'I never hated. Hatred brings only hatred'

109-year-old survivor may be headed to the Oscars

With her 110th birthday on November 26, Alice Herz-Sommer awaits news if her documentary, now shortlisted with eight films, will make it to the final nominations for an Academy Award

Alice Herz-Sommer (photo credit: courtesy)
Alice Herz-Sommer (photo credit: courtesy)

LONDON — A film about the life of the world’s oldest Holocaust survivor has reached the shortlist of eight films competing for an Oscar in the documentary short subject category, at the 86th Academy Awards next March. The final nominations will be announced in January.

The Lady in Number 6: Music Saved My Life,” directed by Oscar winner Malcolm Clarke, recently received its UK premiere as part of the UK Jewish Film Festival. It tells the story of 109-year-old Alice Herz-Sommer, a Prague-born concert pianist who was in Theresienstadt. Number 6 refers to the north London apartment where she lives.

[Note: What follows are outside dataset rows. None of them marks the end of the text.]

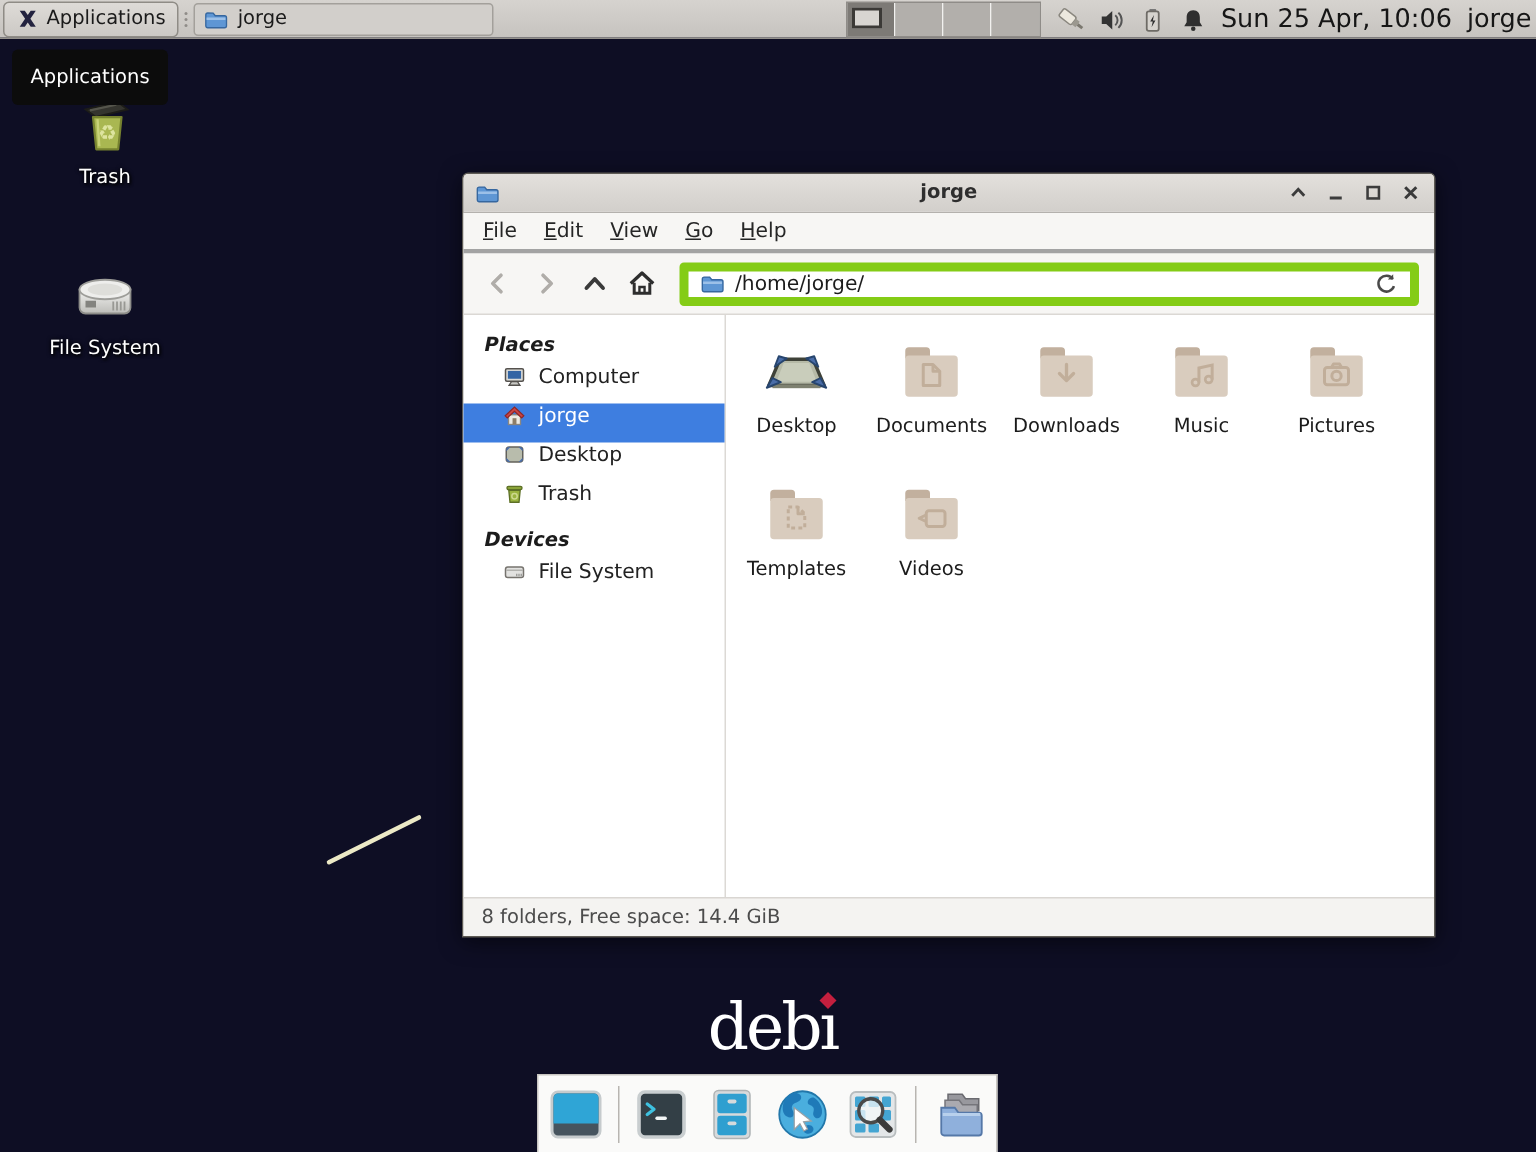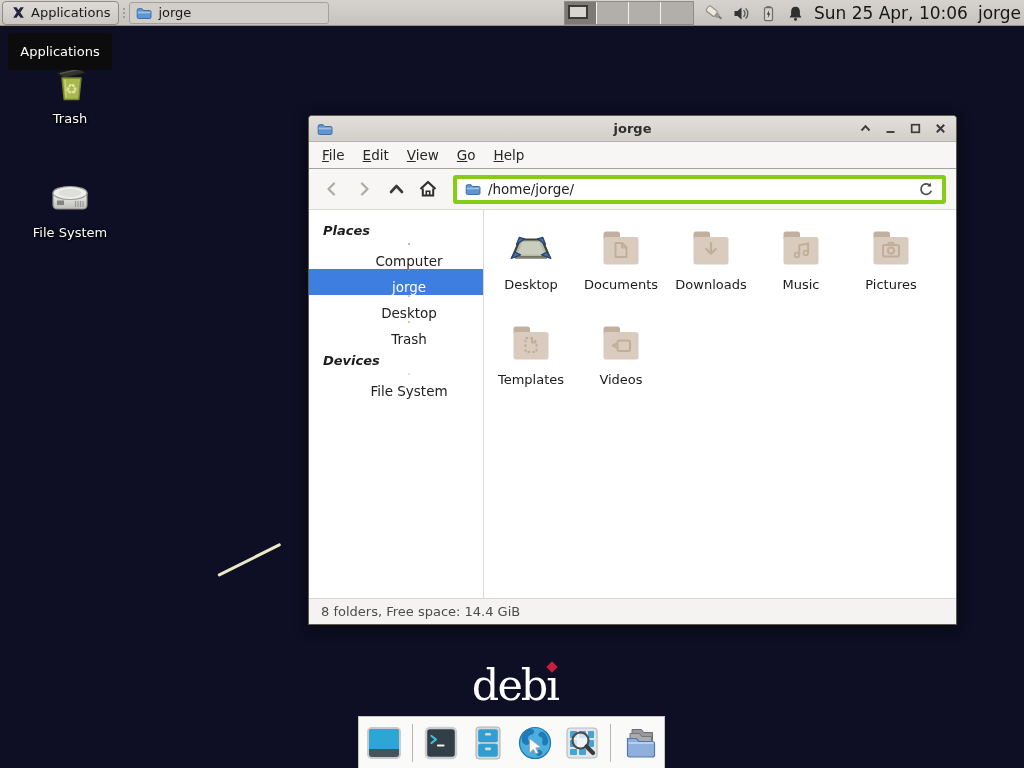--- a/index.html
+++ b/index.html
@@ -57,8 +57,8 @@
   .titlebar .title { position:absolute; left:0; right:0; text-align:center; font-weight:bold; color:#2e2e2e; }
   .win-controls { margin-left:auto; display:flex; gap:9px; z-index:2; }
   .win-controls .wbtn { width:16px; height:16px; display:flex; align-items:center; justify-content:center; }
-  .menubar { height:27px; background:#f7f6f4; border-bottom:1px solid #a3a3a3;
-             display:flex; align-items:center; padding:0 4px; }
+  .menubar { height:27px; background:#f7f6f4; border-bottom:3px solid #a3a3a3;
+             display:flex; padding:0 4px; }
   .menu-item { padding:4px 9px; color:#262626; font-size:13.5px; }
   .menu-item .mn { text-decoration:underline; }
   .toolbar { height:41px; background:#f7f6f4; border-bottom:1px solid #dbd8d4;

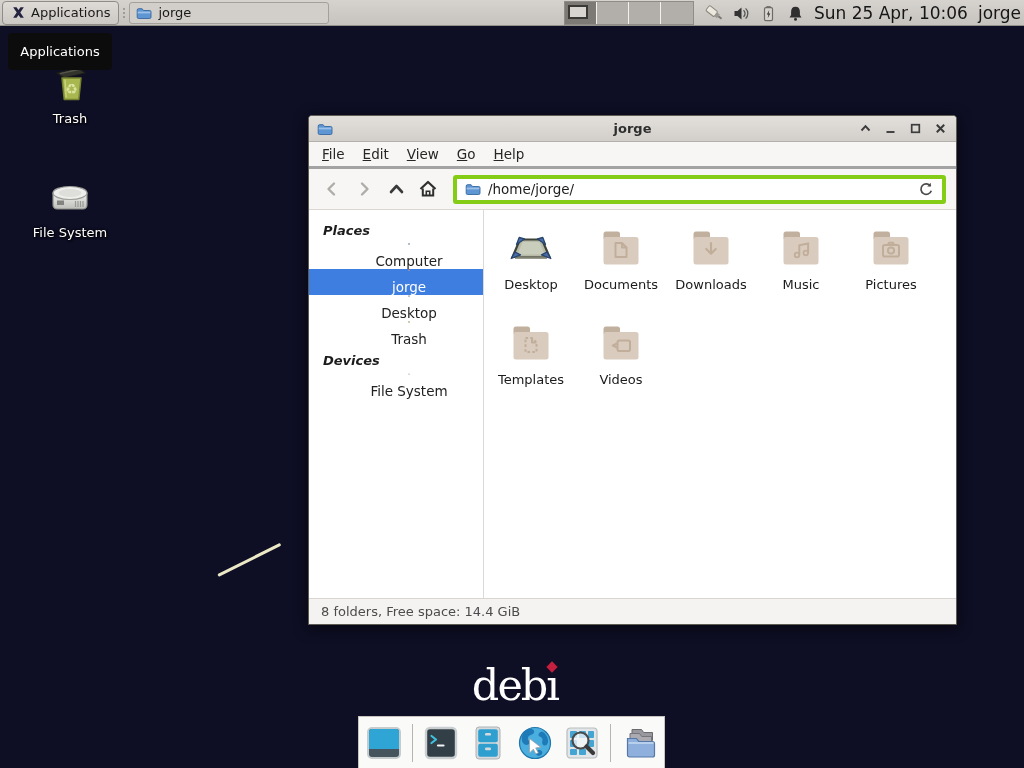--- a/index.html
+++ b/index.html
@@ -64,7 +64,7 @@
   .toolbar { height:41px; background:#f7f6f4; border-bottom:1px solid #dbd8d4;
              display:flex; align-items:center; padding:0 10px; gap:6px; }
   .tool-btn { width:26px; height:26px; display:flex; align-items:center; justify-content:center; }
-  .pathbar { flex:1; height:29px; margin-left:6px; background:#fff; border:4px solid #84cc16;
+  .pathbar { flex:1; height:29px; margin-left:6px; background:#fff; border:6px solid #84cc16;
              border-radius:3px; display:flex; align-items:center; padding:0 8px; gap:7px; }
   .pathbar .path { flex:1; font-size:13.5px; color:#1c1c1c; }
   .win-body { flex:1; display:flex; min-height:0; }

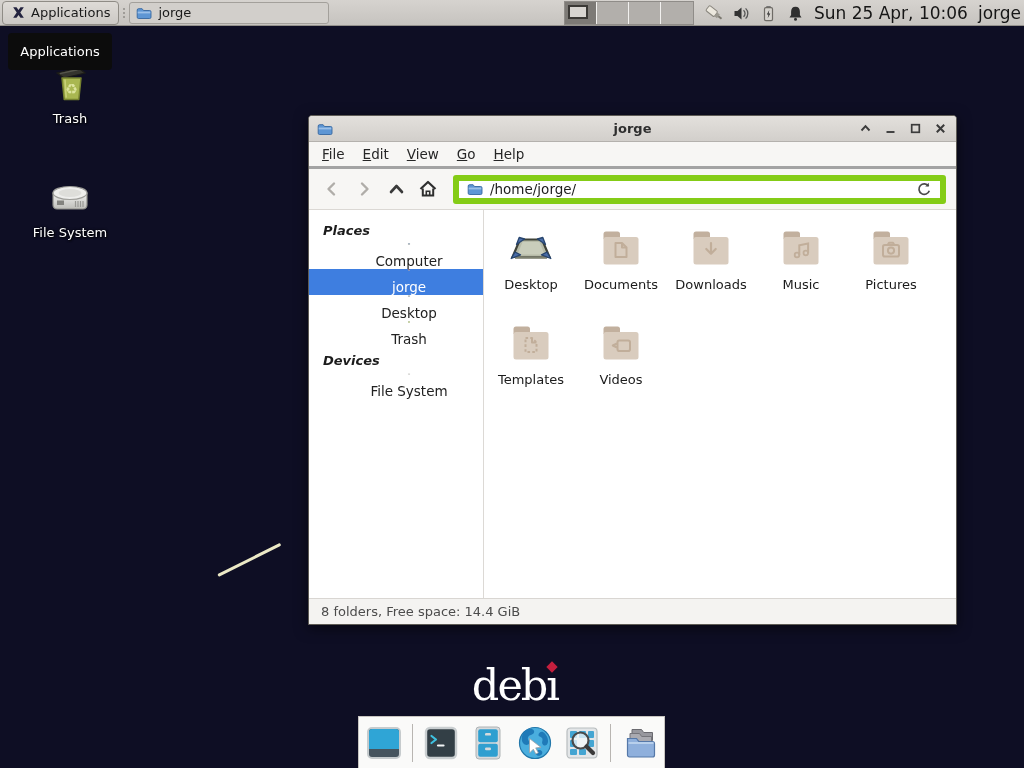--- a/index.html
+++ b/index.html
@@ -71,8 +71,8 @@
   .sidebar { width:175px; background:#fff; border-right:1px solid #dcd9d5; padding-top:7px; }
   .side-header { height:26px; display:flex; align-items:center; padding-left:14px;
                  font-weight:bold; color:#1c1c1c;font-style:italic; }
-  .side-item { height:26px; display:flex; align-items:center; padding-left:26px; gap:8px;
-               font-size:13.5px; color:#222;flex-direction:column; }
+  .side-item { height:26px; display:flex; padding-left:26px; gap:8px;
+               font-size:13.5px; color:#222; }
   .side-item.selected { background:var(--selection-blue,#3e7ee0); color:#fff; }
   .files { flex:1; background:#fff; display:flex; flex-wrap:wrap; align-content:flex-start;
            padding:14px 2px 0 2px; }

In the film — which took approximately two and a half years to make — she shares her views on how to live a long and happy life, about the centrality of music, all the time speaking with candor and optimism despite the traumas she has encountered.

According to Chris Branch, one of the producers, interest in the film has picked up considerably since its shortlist announcement.

In 1943 Alice was sent to Terezin with both her husband, Leopold Sommer and their six-year-old son, Raphael. She performed in more than 100 concerts in the camp and although she and Raffi survived, she lost both her mother and husband in Auschwitz.

Remarkably she insists that she never hated the Nazis and never will.

“I never hated. Hatred brings only hatred.”

After the war, Alice and Raffi left Europe for Israel where they lived and worked until emigrating to London in 1986. Her son, an accomplished cellist and conductor, died suddenly in 2001.

‘Music saved my life and music saves me still’

The film features photographs and rare old footage, and there are many scenes of Alice playing the piano. It captures her moral strength, modesty and humor and she is unequivocal in stating that music preserved her sanity and brought her hope.

“Music saved my life and music saves me still.”

Branch believes “The Lady in Number 6” should not be thought of as a Holocaust documentary as it is about her love of music and how it enabled her to survive. The film “is a testament to the power of positive thought,” he says.

He describes making the film as a labor of love, primarily as it has been funded entirely by the producers without outside support and with little prospect of financial return. Branch and his fellow producer and long time friend, Nick Reed, have said that in the event of any profit being made, these would go to the Rafael Sommer Music Foundation.

Alice will be 110 on 26 November and the filmmakers are trying to get 110,000 birthday wishes for her via Facebook. Although she still lives at Number 6, Alice can now hardly see or hear.

At the end of the film we are left with her sobering comment that, “Only when we are so old — only — are we aware of the beauty of life.”